TASK INSTRUCTIONS |
Everything in the listing except the pictures should be written out exactly.

DATA EXTRACT |
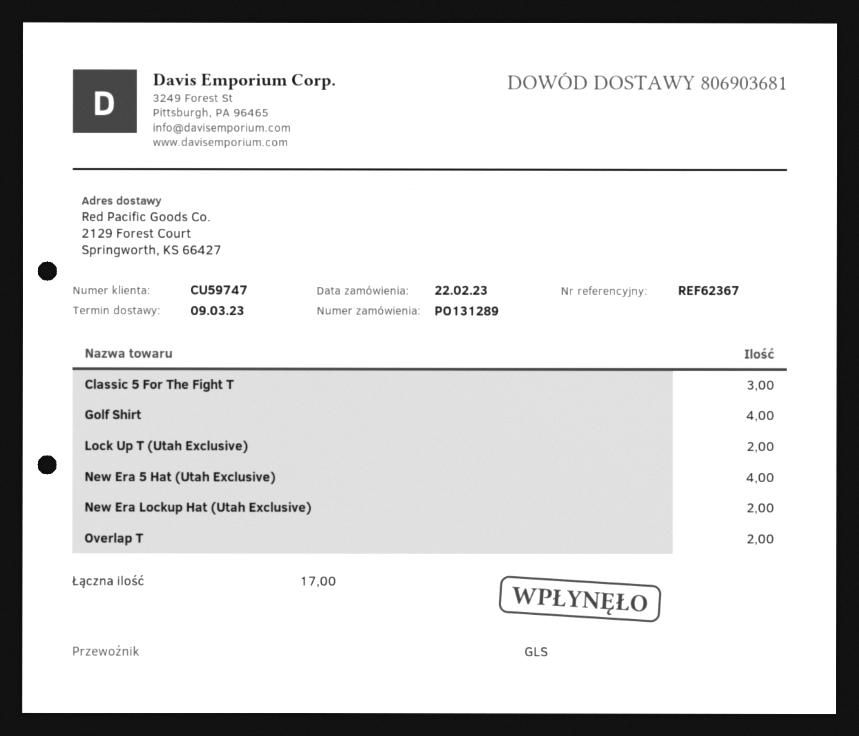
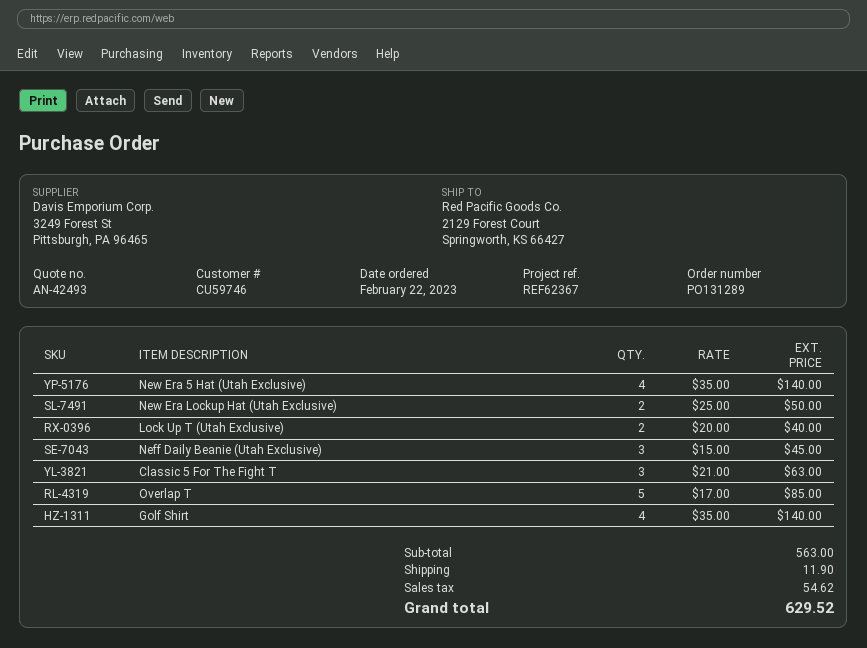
customer number: CU59747 -> CU59746
Overlap T: 2 -> 5
Neff Daily Beanie (Utah Exclusive): none -> 3

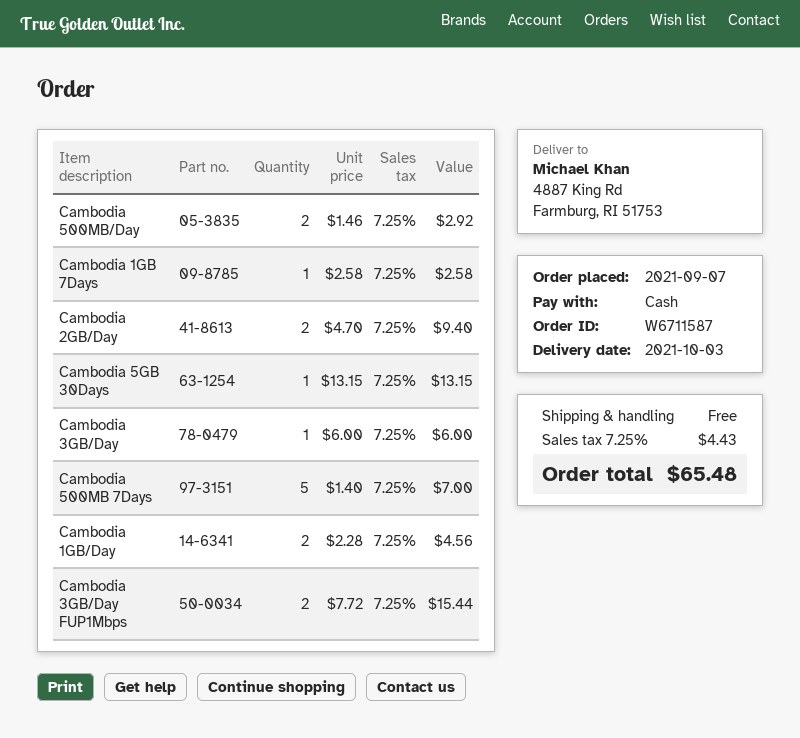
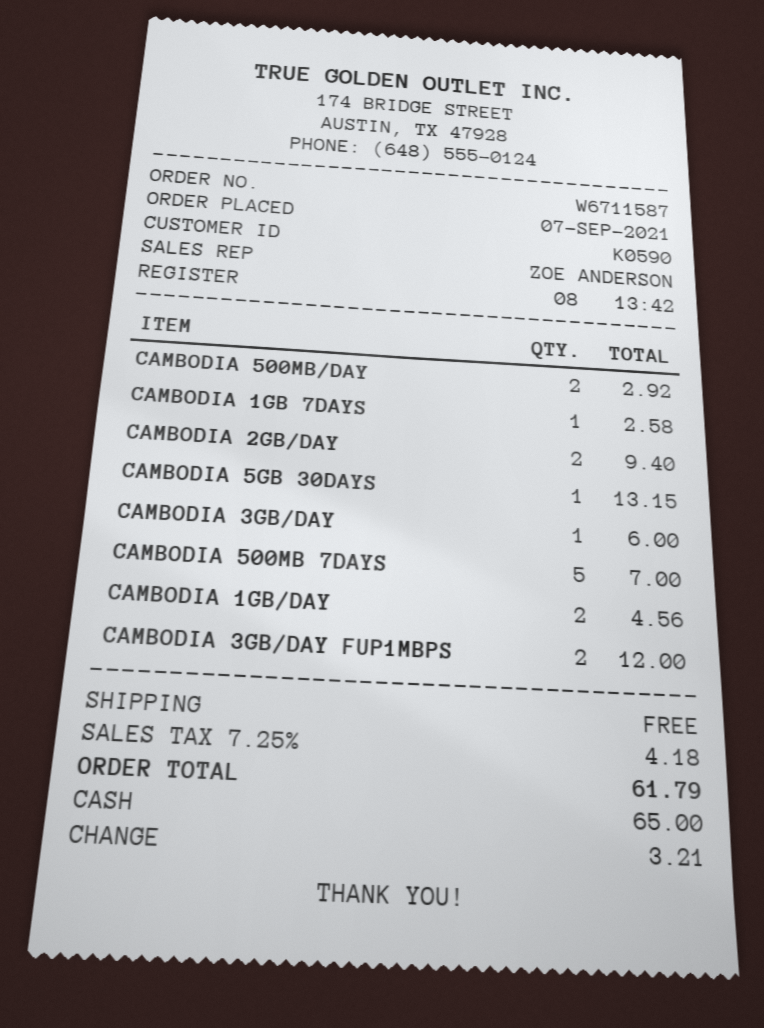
Cambodia 3GB/Day FUP1Mbps: 2 for 15.44 -> 2 for 12.00
tax: 7.25% = 4.43 -> 7.25% = 4.18
total: 65.48 -> 61.79

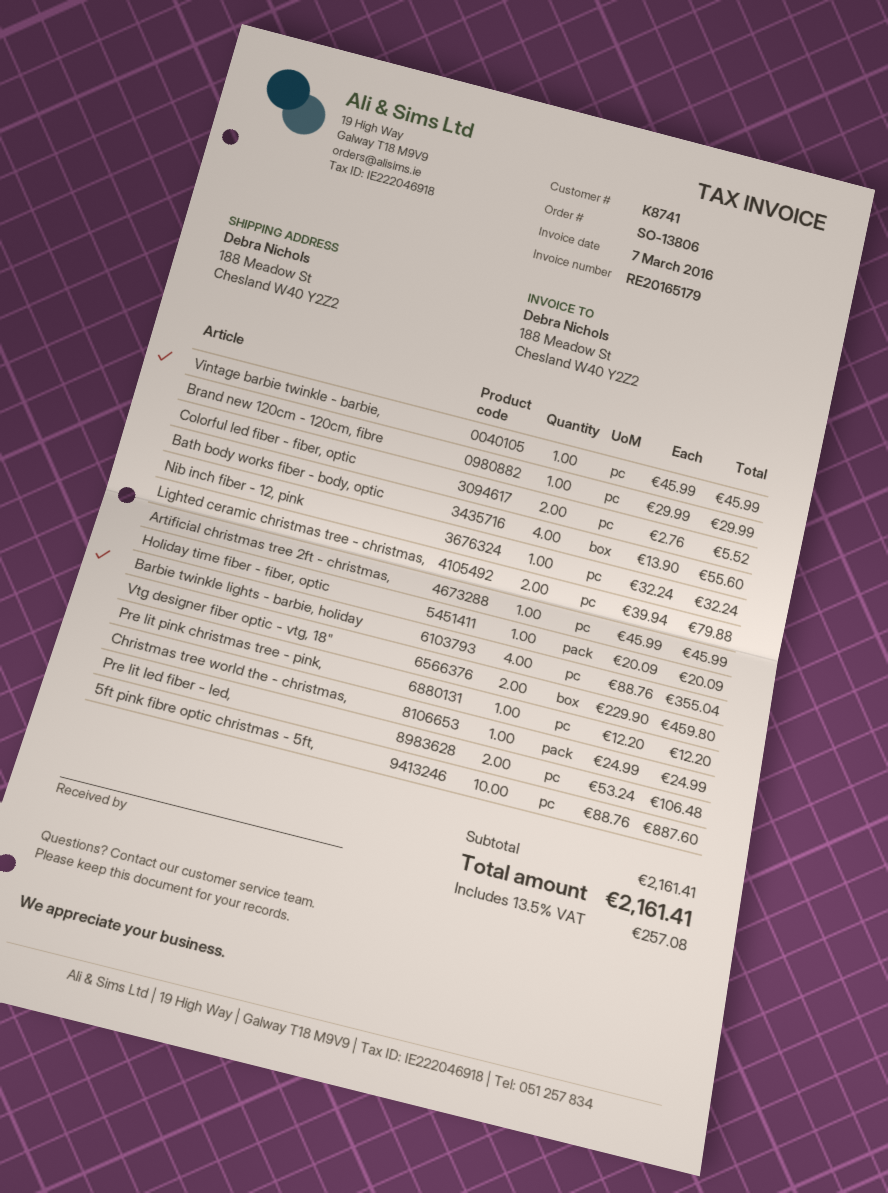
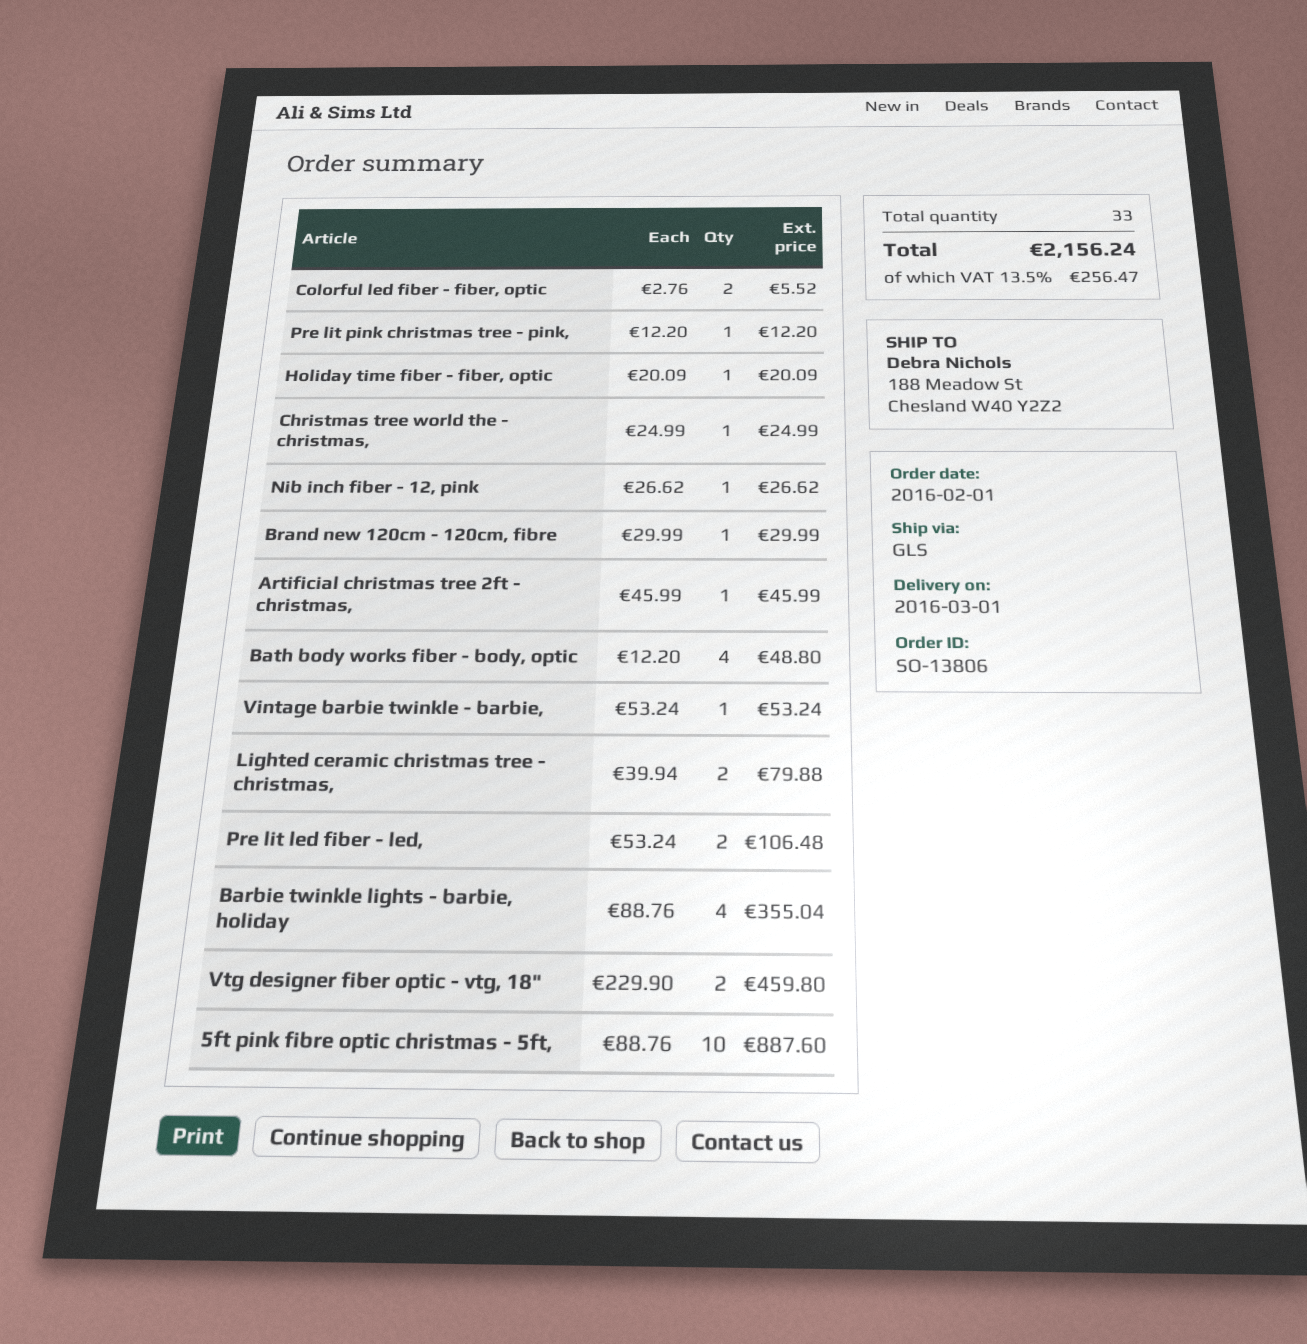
Vintage barbie twinkle - barbie,: 1 x 45.99 = 45.99 -> 1 x 53.24 = 53.24
Bath body works fiber - body, optic: 4 x 13.90 = 55.60 -> 4 x 12.20 = 48.80
Nib inch fiber - 12, pink: 1 x 32.24 = 32.24 -> 1 x 26.62 = 26.62
tax: 13.5% = 257.08 -> 13.5% = 256.47
total: 2161.41 -> 2156.24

EXERCISE SOLUTION |
customer number: CU59747 -> CU59746
Overlap T: 2 -> 5
Neff Daily Beanie (Utah Exclusive): none -> 3

Cambodia 3GB/Day FUP1Mbps: 2 for 15.44 -> 2 for 12.00
tax: 7.25% = 4.43 -> 7.25% = 4.18
total: 65.48 -> 61.79

Vintage barbie twinkle - barbie,: 1 x 45.99 = 45.99 -> 1 x 53.24 = 53.24
Bath body works fiber - body, optic: 4 x 13.90 = 55.60 -> 4 x 12.20 = 48.80
Nib inch fiber - 12, pink: 1 x 32.24 = 32.24 -> 1 x 26.62 = 26.62
tax: 13.5% = 257.08 -> 13.5% = 256.47
total: 2161.41 -> 2156.24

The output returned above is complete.